• WHAT THIS TASK INVOLVES:
Each entry is to be given again exactly; drop the images.

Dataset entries
▬▬▬

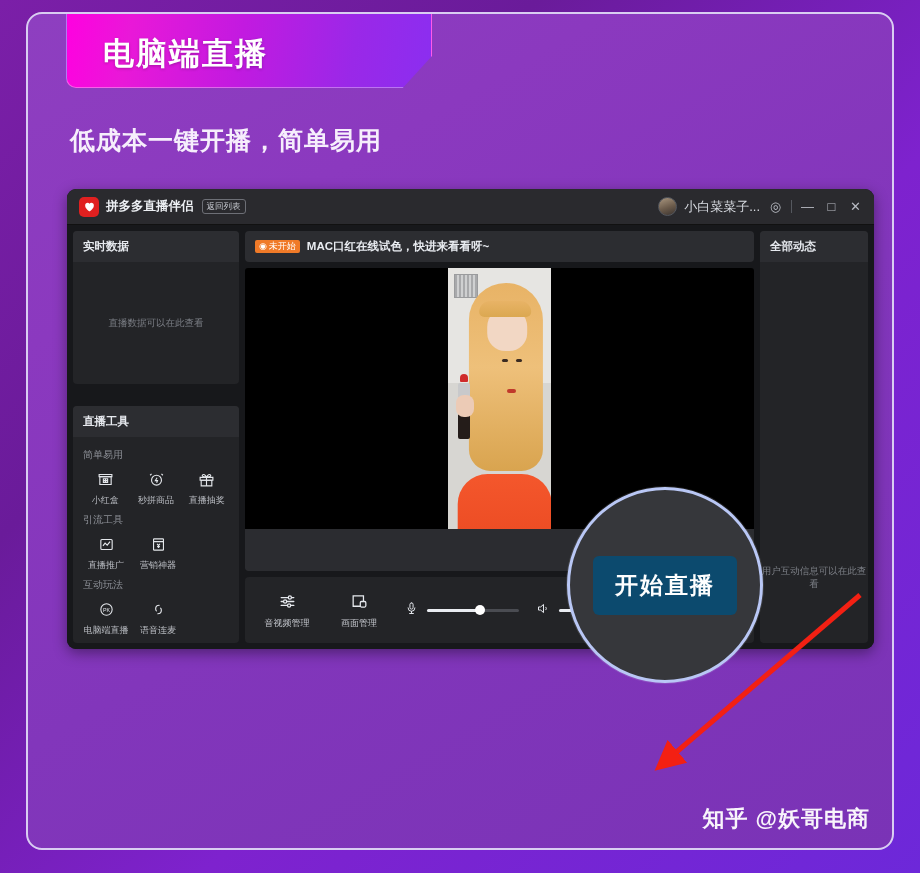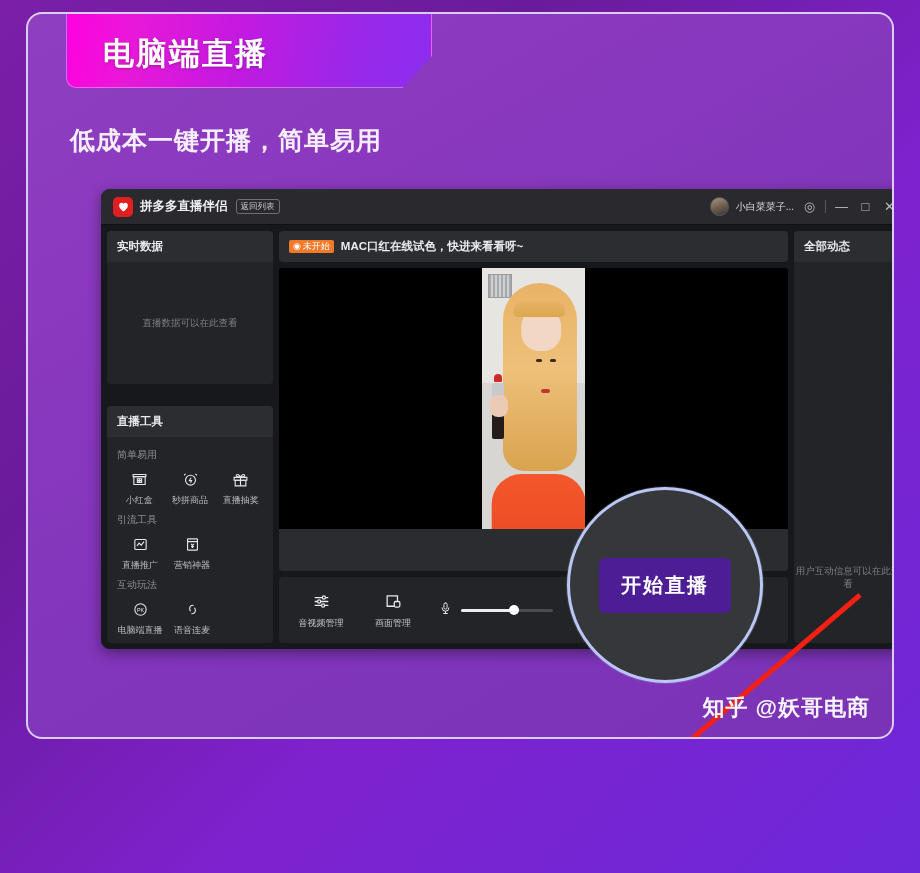"电脑端直播" #promo-card { height: 727px -> 838px }
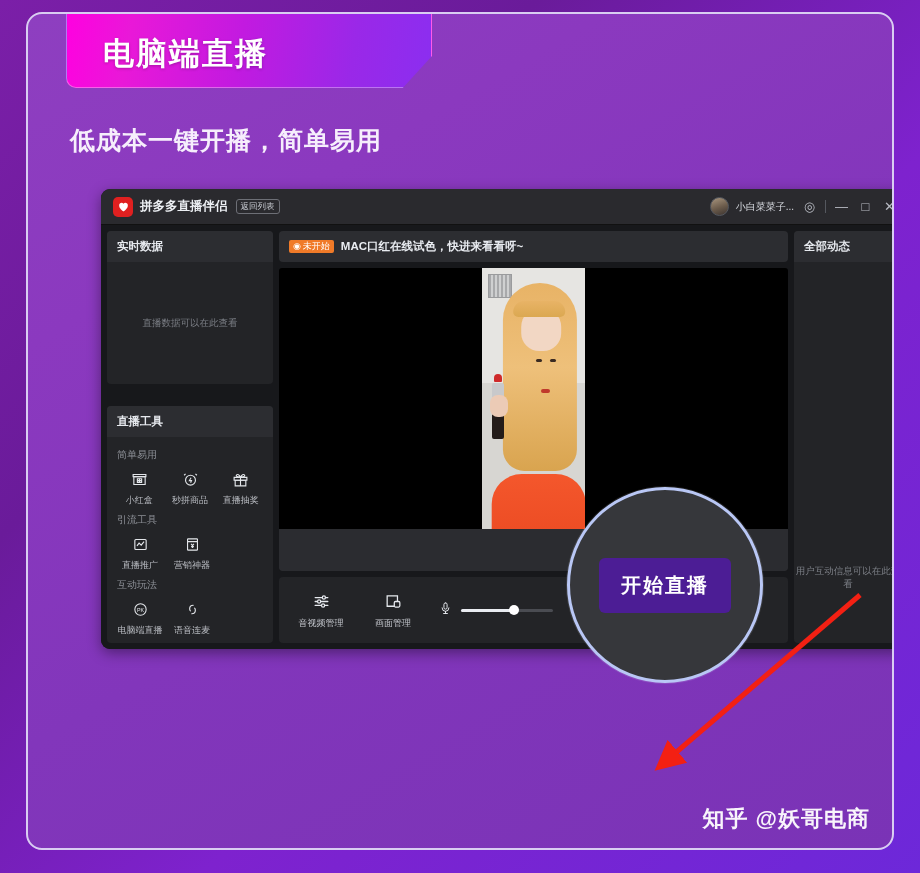"拼多多直播伴侣" #app-window { margin-left: 34px -> none }
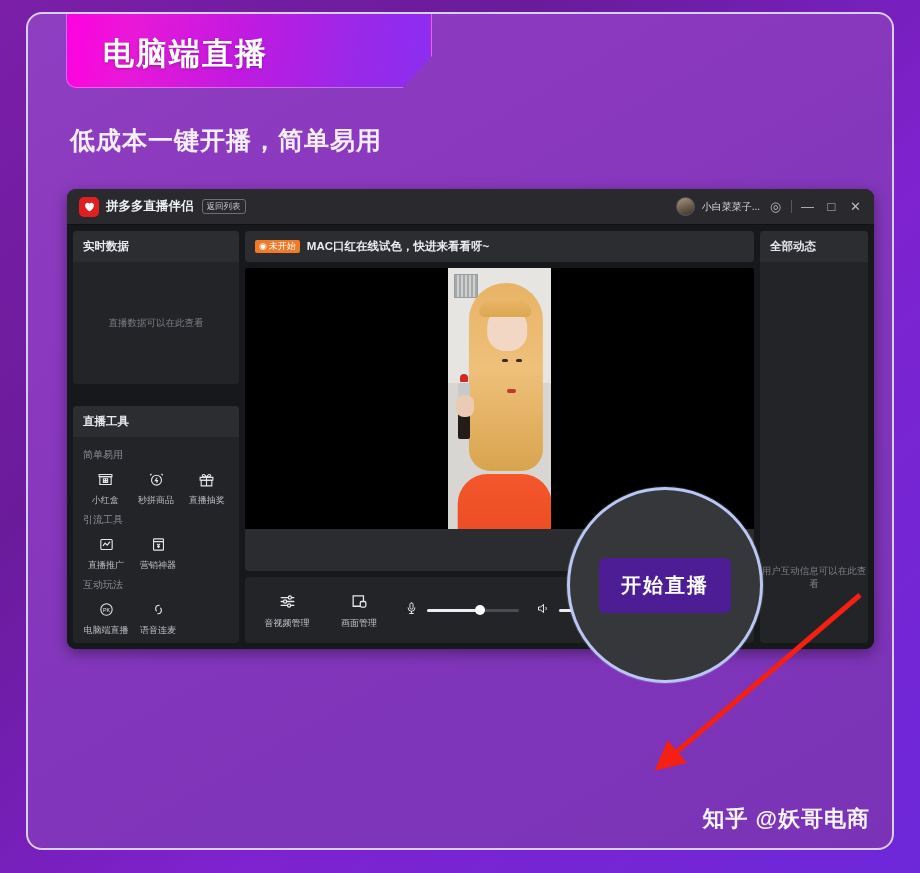"小白菜菜子..." #user-name { font-size: 10px -> 13px }
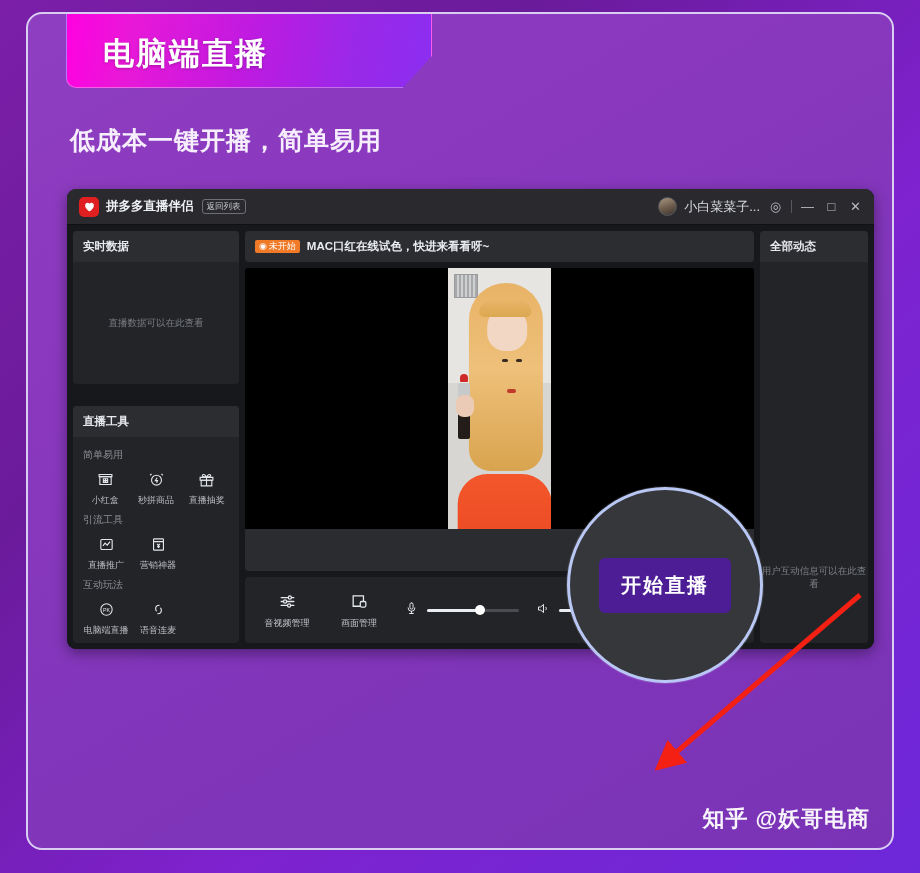"开始直播" #start-live-btn { background: #4c1d95 -> #0c4a6e; font-size: 20px -> 23px }
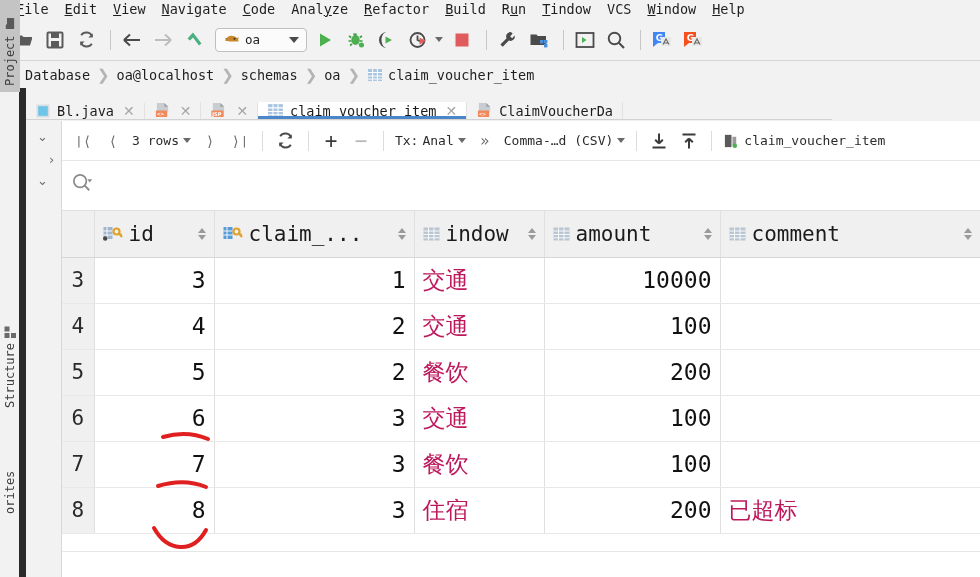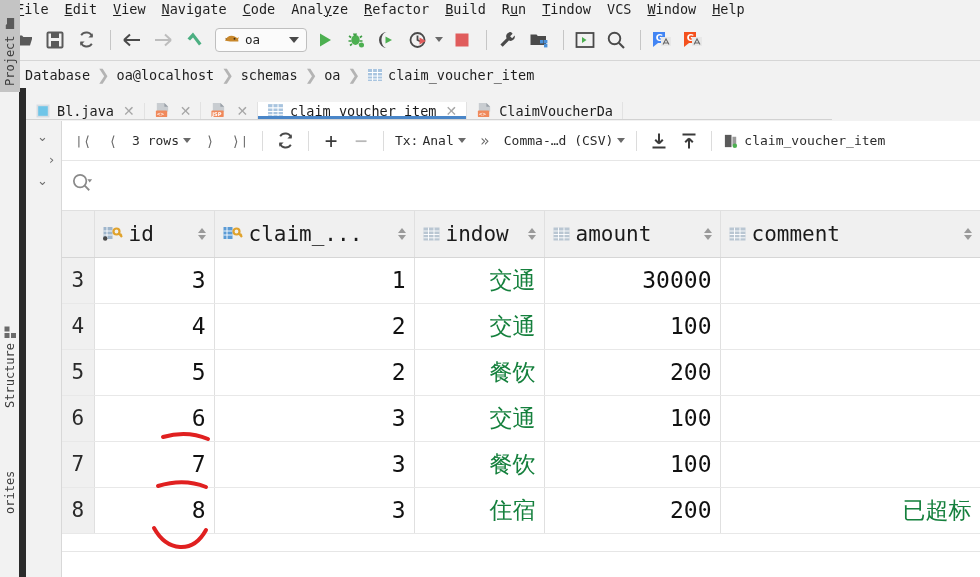"交通" td.txt { color: #15803d -> #be185d; text-align: right -> left }
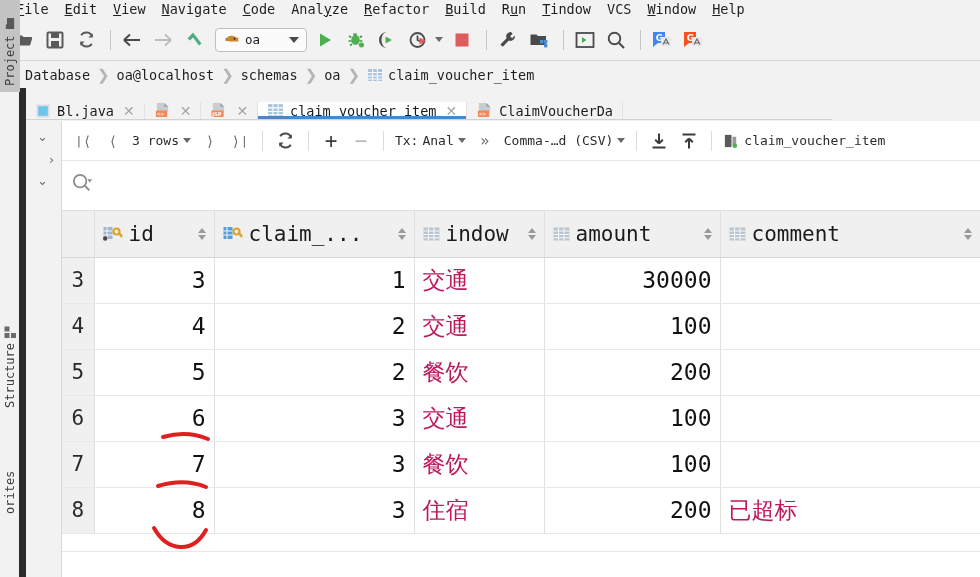"30000" td.num { text: 30000 -> 10000 }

▬▬▬

• WRITTEN RESPONSE:
"电脑端直播" #promo-card { height: 727px -> 838px }
"拼多多直播伴侣" #app-window { margin-left: 34px -> none }
"小白菜菜子..." #user-name { font-size: 10px -> 13px }
"开始直播" #start-live-btn { background: #4c1d95 -> #0c4a6e; font-size: 20px -> 23px }
"交通" td.txt { color: #15803d -> #be185d; text-align: right -> left }
"30000" td.num { text: 30000 -> 10000 }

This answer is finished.